Bug Tracker item #2989984, was opened at 2010-04-20 18:38
Message generated for change (Settings changed) made by sbajic
You can respond by visiting: 
https://sourceforge.net/tracker/?func=detail&atid=1126467&aid=2989984&group_id=250683

Please note that this message will contain a full copy of the comment thread,
including the initial issue submission, for this request,
not just the latest update.
>Category: None
Group: v3.9.0
>Status: Closed
>Resolution: Wont Fix
Priority: 5
Private: No
Submitted By: Olivier - interfaSys (interfasysuk)
Assigned to: Stevan Bajic (sbajic)
Summary: maintenance script: command run twice in a row?

Initial Comment:
The script generates this statement twice in a row:
SET timestamp=1271780703;
SELECT token,spam_hits,innocent_hits,unix_timestamp(last_hit) FROM 
dspam_token_data WHERE uid=14;

Since it's quite a costly operation, wouldn't it be possible to only call it 
once?
This must be from dspam_clean.

I'm calling it like this:
 /usr/local/bin/dspam_maintenance.sh --logdays=30 --signatures=30 --unused=60 
--with-sql-optimization --verbose

and the result is
Enabled drivers are: mysql_drv
Running dspam_logrotate in the background
Active driver is: mysql_drv
Running dspam_clean ...
  * without purging old signatures


----------------------------------------------------------------------

>Comment By: Stevan Bajic (sbajic)
Date: 2010-05-13 17:50

Message:
Hello Oliver,

it has nothing to do with your configuration. It is the way how
dspam_clean works. Basically dspam_clean does 3 things:
1) processing signatures
2) processing probabilities
3) processing unused tokens

(1) operates on signatures while (2) and (3) operate both on tokens. So
(2) and (3) iterate over all user tokens. When (2) and (3) start their
processing they get a list of all tokens the user has. And this is where
you see the exact same query in MySQL twice (maybe not with the same result
but still the query gets executed twice).

It is possible to change that behavior and avoid the second query only
when doing (2) did not result in any deletion of tokens.

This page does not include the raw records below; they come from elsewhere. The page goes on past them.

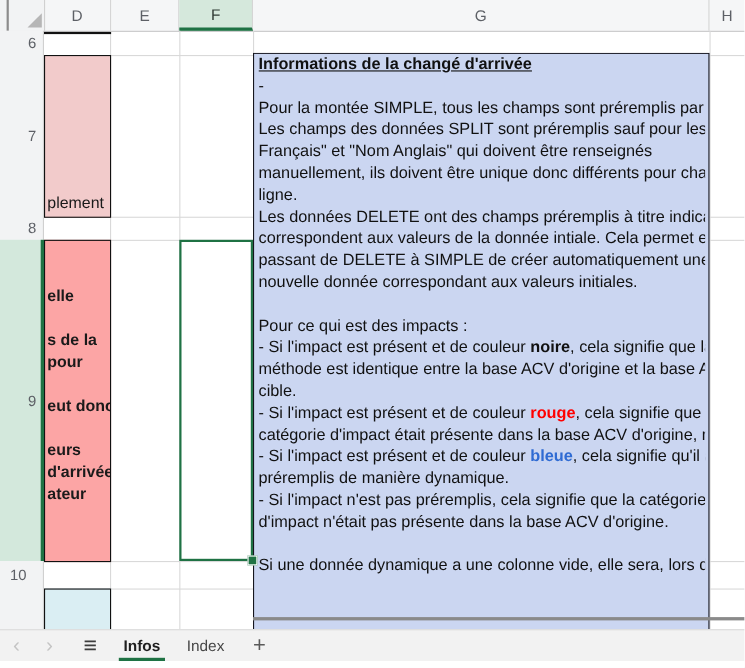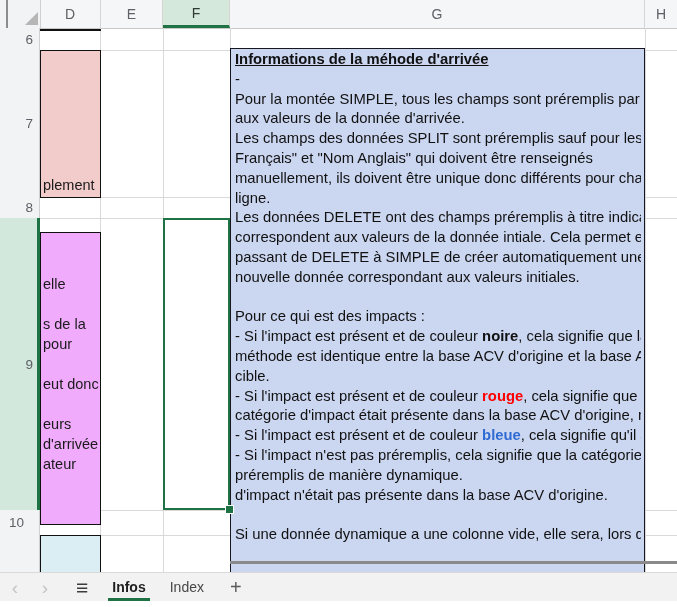--- a/index.html
+++ b/index.html
@@ -112,7 +112,7 @@
 
   <div class="abs infobox-wrap">
     <div class="infobox" id="infobox">
-        <div class="ln"><span style="font-weight: bold; text-decoration: underline;">Informations de la méhode d'arrivée</span></div>
+        <div class="ln"><span style="font-weight: bold; text-decoration: underline;">Informations de la changé d'arrivée</span></div>
         <div class="ln"><span>-</span></div>
         <div class="ln"><span>Pour la montée SIMPLE, tous les champs sont préremplis par rapport</span></div>
         <div class="ln"><span>aux valeurs de la donnée d'arrivée.</span></div>

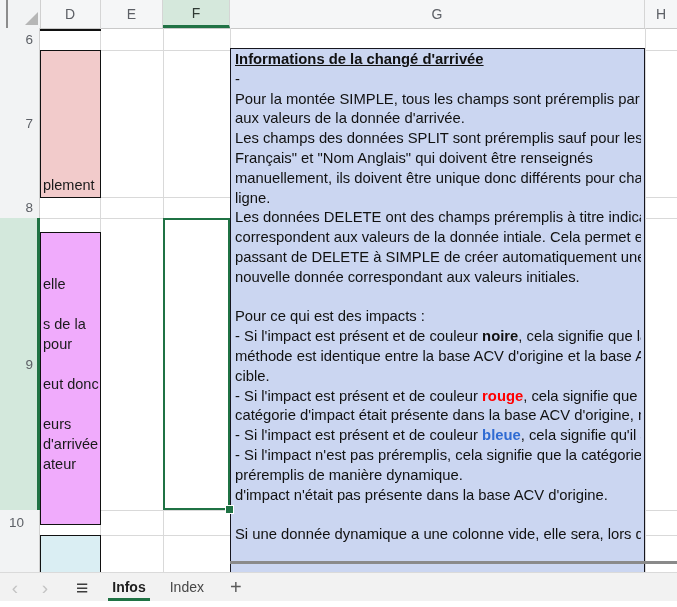--- a/index.html
+++ b/index.html
@@ -115,7 +115,6 @@
         <div class="ln"><span style="font-weight: bold; text-decoration: underline;">Informations de la changé d'arrivée</span></div>
         <div class="ln"><span>-</span></div>
         <div class="ln"><span>Pour la montée SIMPLE, tous les champs sont préremplis par rapport</span></div>
-        <div class="ln"><span>aux valeurs de la donnée d'arrivée.</span></div>
         <div class="ln"><span>Les champs des données SPLIT sont préremplis sauf pour les "Nom</span></div>
         <div class="ln"><span>Français" et "Nom Anglais" qui doivent être renseignés</span></div>
         <div class="ln"><span>manuellement, ils doivent être unique donc différents pour chaque</span></div>

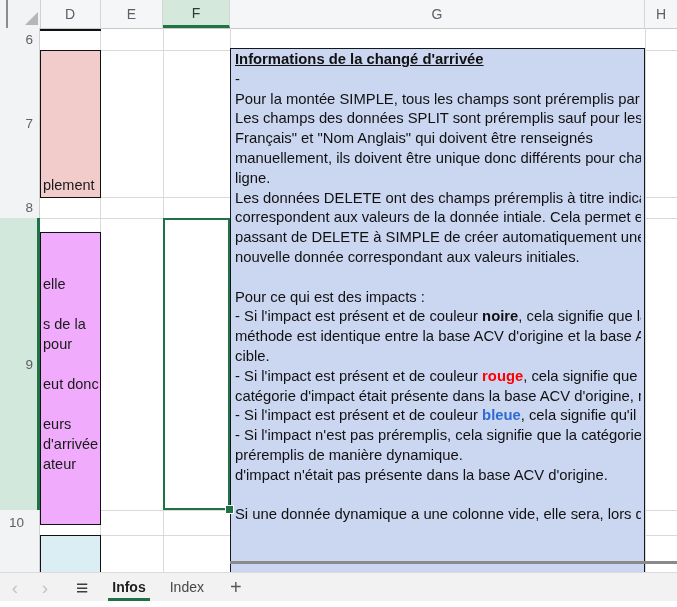--- a/index.html
+++ b/index.html
@@ -26,7 +26,7 @@
   .cellbox{box-sizing:border-box;border:1.5px solid #111;}
   .d7{left:40px;top:50px;width:61px;height:148px;background:#f2cbcb;display:flex;align-items:flex-end;
       padding:2px 2px 4px 2px;font-size:14.5px;color:#1a1a1a;overflow:hidden;white-space:nowrap;}
-  .d9{left:40px;top:232px;width:61px;height:293px;background:#f0abfc;overflow:hidden;}
+  .d9{left:40px;top:218px;width:61px;height:293px;background:#fca5a5;overflow:hidden;font-weight:bold;}
   .d9lines{position:absolute;left:2px;top:1px;width:58px;}
   .d9lines div{height:20px;line-height:20px;font-size:14.5px;color:#1a1a1a;white-space:nowrap;overflow:hidden;}
   .d11{left:40px;top:535px;width:61px;height:40px;background:#daeef3;}

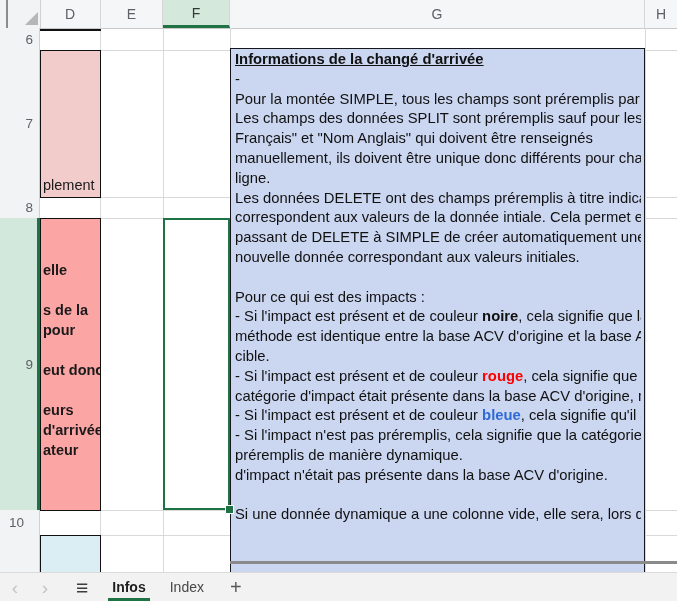--- a/index.html
+++ b/index.html
@@ -131,8 +131,8 @@
         <div class="ln"><span>- Si l'impact est présent et de couleur </span><span style="font-weight: bold; color: rgb(255, 0, 0); margin-top: 42px;">rouge</span><span>, cela signifie que la</span></div>
         <div class="ln"><span>catégorie d'impact était présente dans la base ACV d'origine, mais</span></div>
         <div class="ln"><span>- Si l'impact est présent et de couleur </span><span style="font-weight: bold; color: rgb(47, 107, 211);">bleue</span><span>, cela signifie qu'il a été</span></div>
+        <div class="ln"><span>préremplis de manière dynamique.</span></div>
         <div class="ln"><span>- Si l'impact n'est pas préremplis, cela signifie que la catégorie</span></div>
-        <div class="ln"><span>préremplis de manière dynamique.</span></div>
         <div class="ln"><span>d'impact n'était pas présente dans la base ACV d'origine.</span></div>
         <div class="ln"><span></span></div>
         <div class="ln"><span>Si une donnée dynamique a une colonne vide, elle sera, lors de</span></div>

To get that
functionality, each storage driver would need to be modified to allow
resetting the cursor/position of the user token list and dspam_clean would
as well be needed to be modified to issue a reset after (2) and the code
that does the probability processing would as well be needed to be changed
to return if it has deleted any tokens or not.

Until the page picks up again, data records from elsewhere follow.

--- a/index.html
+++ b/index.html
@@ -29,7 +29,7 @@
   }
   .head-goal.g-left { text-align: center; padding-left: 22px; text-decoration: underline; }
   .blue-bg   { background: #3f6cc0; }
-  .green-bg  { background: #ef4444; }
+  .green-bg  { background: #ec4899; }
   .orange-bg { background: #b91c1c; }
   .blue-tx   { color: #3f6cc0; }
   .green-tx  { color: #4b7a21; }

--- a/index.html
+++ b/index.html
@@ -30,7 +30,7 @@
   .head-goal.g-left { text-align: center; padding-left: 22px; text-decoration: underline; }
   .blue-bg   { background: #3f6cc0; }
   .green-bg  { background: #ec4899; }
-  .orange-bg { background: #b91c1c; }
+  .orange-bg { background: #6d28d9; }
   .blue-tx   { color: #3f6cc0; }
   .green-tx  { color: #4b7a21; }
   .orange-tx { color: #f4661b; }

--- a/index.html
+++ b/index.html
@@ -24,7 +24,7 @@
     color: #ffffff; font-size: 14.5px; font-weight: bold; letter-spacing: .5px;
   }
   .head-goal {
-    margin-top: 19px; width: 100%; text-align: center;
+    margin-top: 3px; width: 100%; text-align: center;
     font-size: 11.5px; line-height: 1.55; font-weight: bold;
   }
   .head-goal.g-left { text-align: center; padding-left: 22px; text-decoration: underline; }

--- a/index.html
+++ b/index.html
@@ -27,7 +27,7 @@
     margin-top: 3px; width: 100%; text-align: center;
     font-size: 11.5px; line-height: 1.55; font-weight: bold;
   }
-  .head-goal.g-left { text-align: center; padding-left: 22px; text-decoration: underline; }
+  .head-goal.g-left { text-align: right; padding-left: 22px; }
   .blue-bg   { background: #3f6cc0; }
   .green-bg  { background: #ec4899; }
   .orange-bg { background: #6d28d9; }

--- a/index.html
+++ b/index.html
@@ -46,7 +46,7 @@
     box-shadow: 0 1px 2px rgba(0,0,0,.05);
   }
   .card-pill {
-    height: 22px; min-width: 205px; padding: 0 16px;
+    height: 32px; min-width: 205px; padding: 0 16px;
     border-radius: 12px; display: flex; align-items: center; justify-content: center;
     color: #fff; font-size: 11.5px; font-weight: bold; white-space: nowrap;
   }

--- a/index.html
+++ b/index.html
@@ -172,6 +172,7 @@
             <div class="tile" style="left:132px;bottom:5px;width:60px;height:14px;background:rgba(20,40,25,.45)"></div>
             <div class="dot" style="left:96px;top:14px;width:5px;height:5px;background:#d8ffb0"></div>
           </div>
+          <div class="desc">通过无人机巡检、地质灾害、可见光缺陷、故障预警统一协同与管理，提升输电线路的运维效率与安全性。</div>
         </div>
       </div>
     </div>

Right now I don't think that I am going to optimize that little
dspam_clean utility to have that kind of functionality. I absolutely
understand your point that avoiding this exact same query is something good
but I am very short on time and dspam_clean is not a tool that gets that
much executed. And even when some one would execute it all the time it will
only run that query twice if one is purging probabilities (aka: -p) AND
unused tokens (aka: -u) at the same time. And executing dspam_clean is not
that time sensitive. I mean some one executing dspam_clean is prepared for
a longer runtime.

Right now I would suggest you to change your dspam.conf and set
PurgeSignature, PurgeUnused, PurgeHapaxes, PurgeHits1S and PurgeHits1I to
"off" and get at least v1.19 of the maintenance script. Changing those
values in dspam.conf and using a newer version of the maintenance script
will call dspam_clean only for purging neutral tokens and therefore
avoiding calling (1) and (3) but only calling (2). So no double queries
while using the maintenance script.

I will change now this bug to "Wont Fix". If you still want to see that
issue fixed in dspam_clean then I would suggest you to either open a
feature request or even better: submit code that fixes this issue in all
the storage drivers and in dspam_clean.

I leave this bug report open for comments. Feel free to post back if you
want.


Kind Regards from Switzerland,

Stevan

----------------------------------------------------------------------

Comment By: Olivier - interfaSys (interfasysuk)
Date: 2010-05-12 12:24

Message:
I'm surprised that nobody else mentioned it, so it may have something to do
with my config, but I really can't see what.
Keep me posted :)
Olivier

----------------------------------------------------------------------

Comment By: Stevan Bajic (sbajic)
Date: 2010-05-12 12:21

Message:
Okay. So probably an generic issue with dspam_clean. I need to look at it.
However... I think the issue will not be easy to handle because of the
multi-threaded nature of DSPAM. I will anyway try to fix that issue.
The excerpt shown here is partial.